Below are records; count the lines in them that hold "This" and give only the count.
---------- RECORDS SUPPLIED ----------
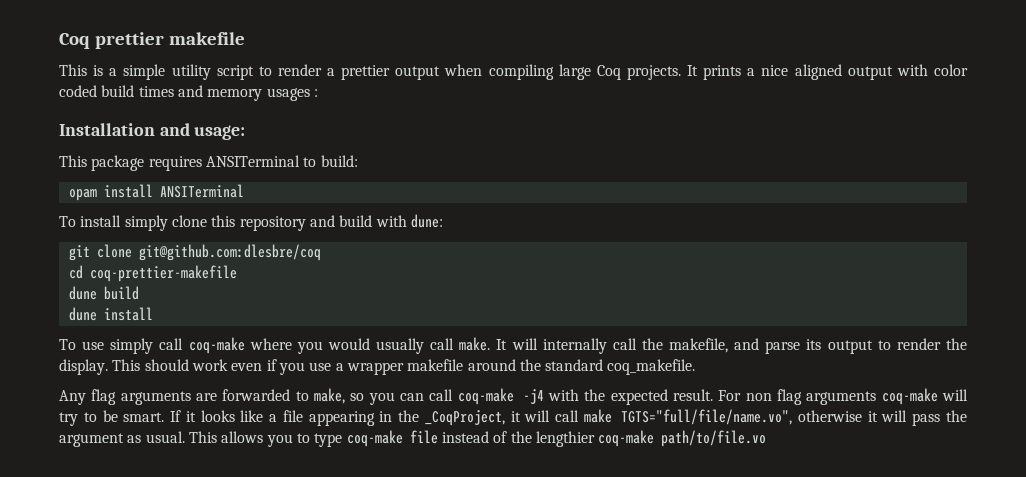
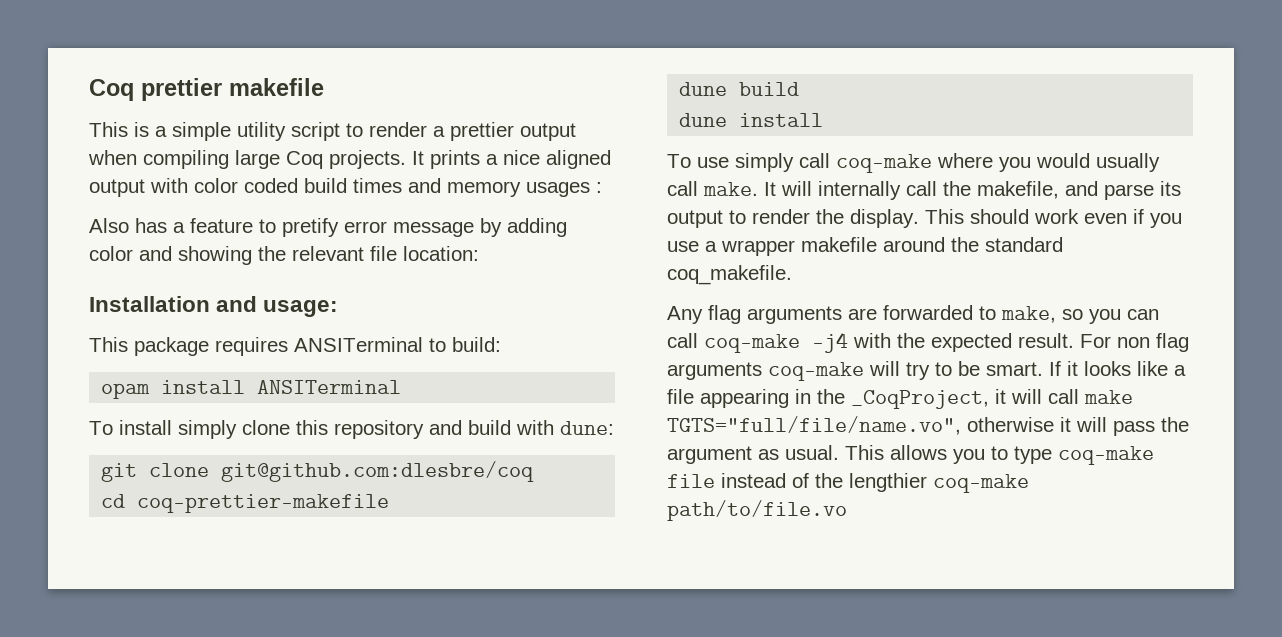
+ Also has a feature to pretify error message by adding color and showing the relevant file location:

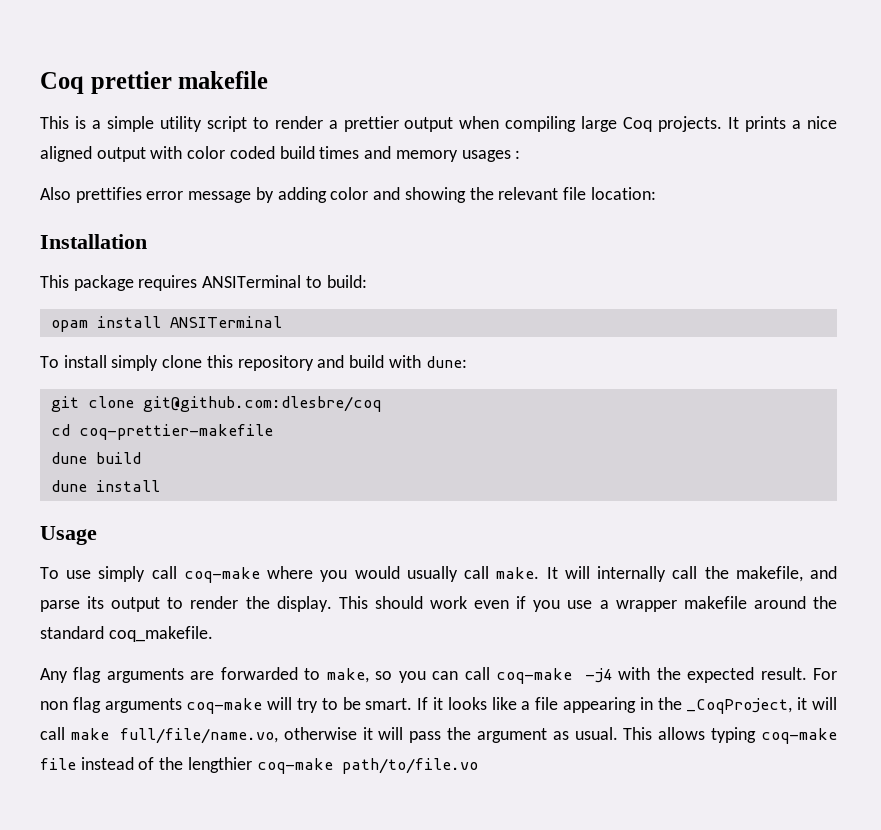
- Also has a feature to pretify error message by adding color and showing the relevant file location:
+ Also prettifies error message by adding color and showing the relevant file location:
- Installation and usage:
+ Installation
+ Usage
- If it looks like a file appearing in the _CoqProject, it will call make TGTS="full/file/name.vo", otherwise it will pass the argument as usual.
+ If it looks like a file appearing in the _CoqProject, it will call make full/file/name.vo, otherwise it will pass the argument as usual.
- This allows you to type coq-make file instead of the lengthier coq-make path/to/file.vo
+ This allows typing coq-make file instead of the lengthier coq-make path/to/file.vo

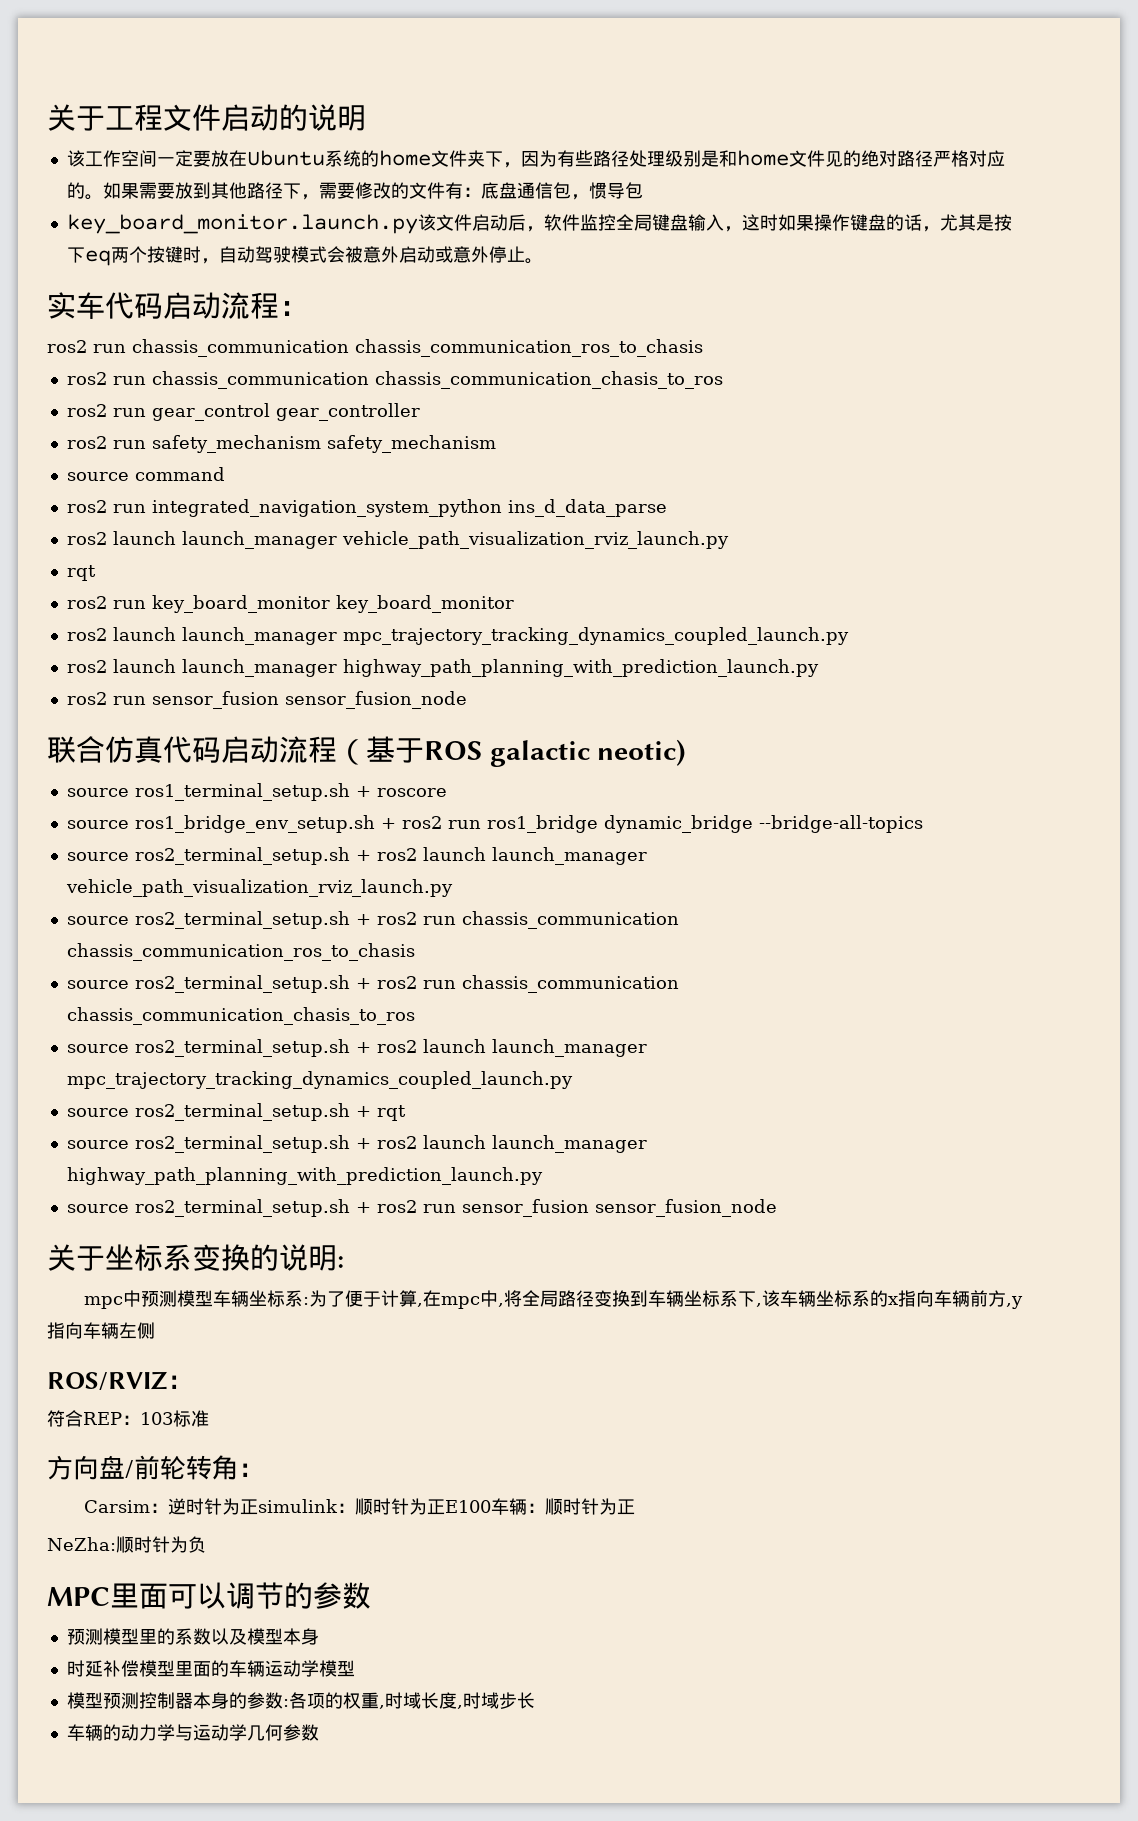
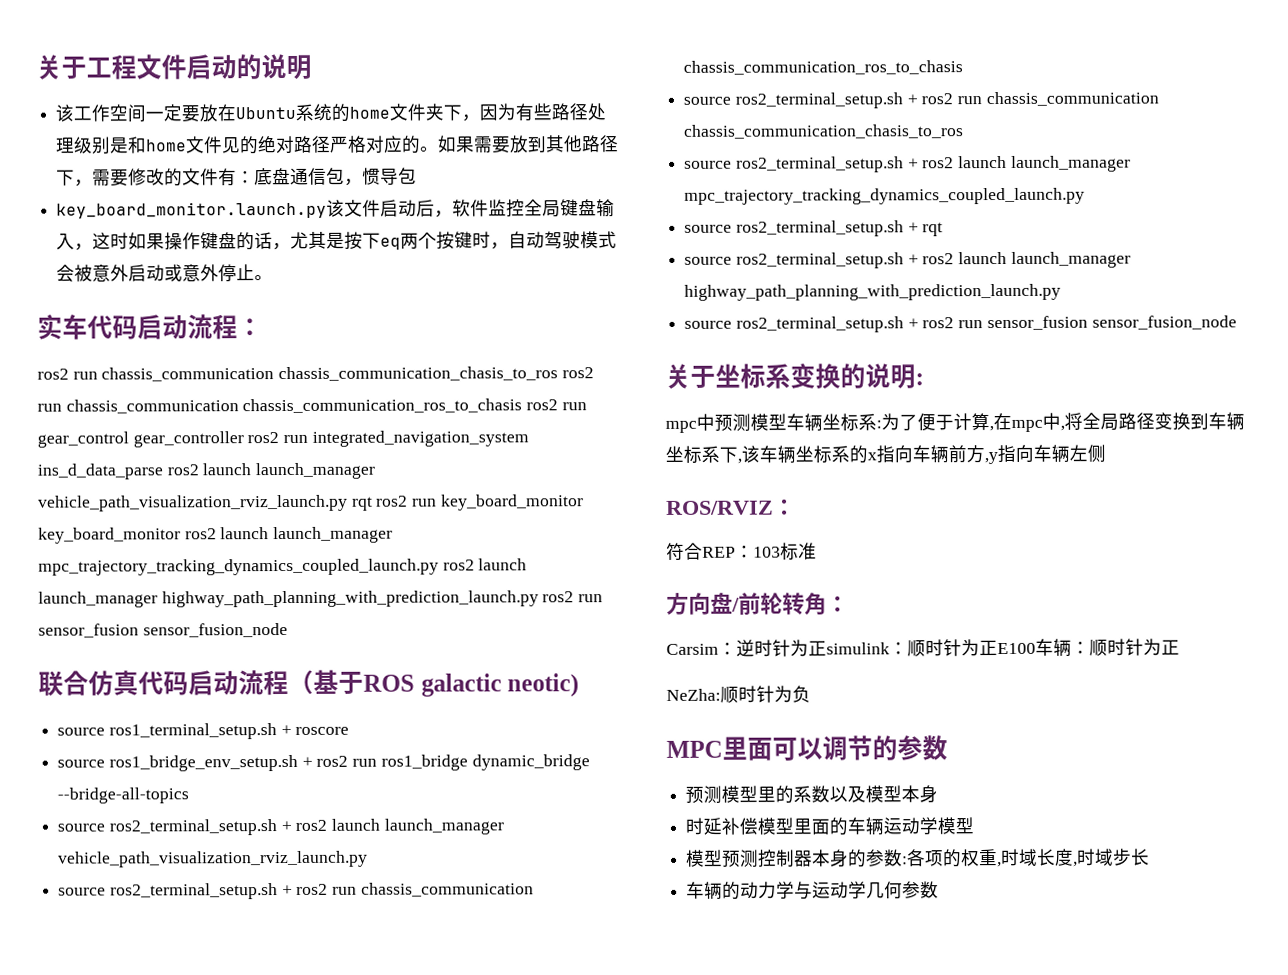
  实车代码启动流程：
- ros2 run chassis_communication chassis_communication_ros_to_chasis
- ros2 run chassis_communication chassis_communication_chasis_to_ros
- ros2 run gear_control gear_controller
- ros2 run safety_mechanism safety_mechanism
- source command
- ros2 run integrated_navigation_system_python ins_d_data_parse
- ros2 launch launch_manager vehicle_path_visualization_rviz_launch.py
- rqt
- ros2 run key_board_monitor key_board_monitor
- ros2 launch launch_manager mpc_trajectory_tracking_dynamics_coupled_launch.py
- ros2 launch launch_manager highway_path_planning_with_prediction_launch.py
- ros2 run sensor_fusion sensor_fusion_node
+ ros2 run chassis_communication chassis_communication_chasis_to_ros ros2 run chassis_communication chassis_communication_ros_to_chasis ros2 run gear_control gear_controller ros2 run integrated_navigation_system ins_d_data_parse ros2 launch launch_manager vehicle_path_visualization_rviz_launch.py rqt ros2 run key_board_monitor key_board_monitor ros2 launch launch_manager mpc_trajectory_tracking_dynamics_coupled_launch.py ros2 launch launch_manager highway_path_planning_with_prediction_launch.py ros2 run sensor_fusion sensor_fusion_node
----------
[TASK OUTPUT]: 2